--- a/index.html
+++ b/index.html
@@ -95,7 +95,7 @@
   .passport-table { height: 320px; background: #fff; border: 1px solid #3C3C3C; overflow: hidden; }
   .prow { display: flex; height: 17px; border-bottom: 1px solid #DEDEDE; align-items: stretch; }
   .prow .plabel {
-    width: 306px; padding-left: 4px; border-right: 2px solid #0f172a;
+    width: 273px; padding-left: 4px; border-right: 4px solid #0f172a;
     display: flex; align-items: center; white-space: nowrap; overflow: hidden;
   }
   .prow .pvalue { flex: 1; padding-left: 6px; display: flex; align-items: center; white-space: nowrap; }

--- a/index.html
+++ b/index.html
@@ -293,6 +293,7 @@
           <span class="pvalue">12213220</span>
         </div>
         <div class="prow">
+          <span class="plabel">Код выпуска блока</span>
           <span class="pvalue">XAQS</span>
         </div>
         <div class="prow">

┄┄┄┄┄┄┄┄┄┄┄┄┄┄┄┄┄┄┄┄

TASK ITEM: Only lines with the word "right" are wanted; pull each of them from the records.

EXERCISE RESPONSE:
-    width: 306px; padding-left: 4px; border-right: 2px solid #0f172a;
+    width: 273px; padding-left: 4px; border-right: 4px solid #0f172a;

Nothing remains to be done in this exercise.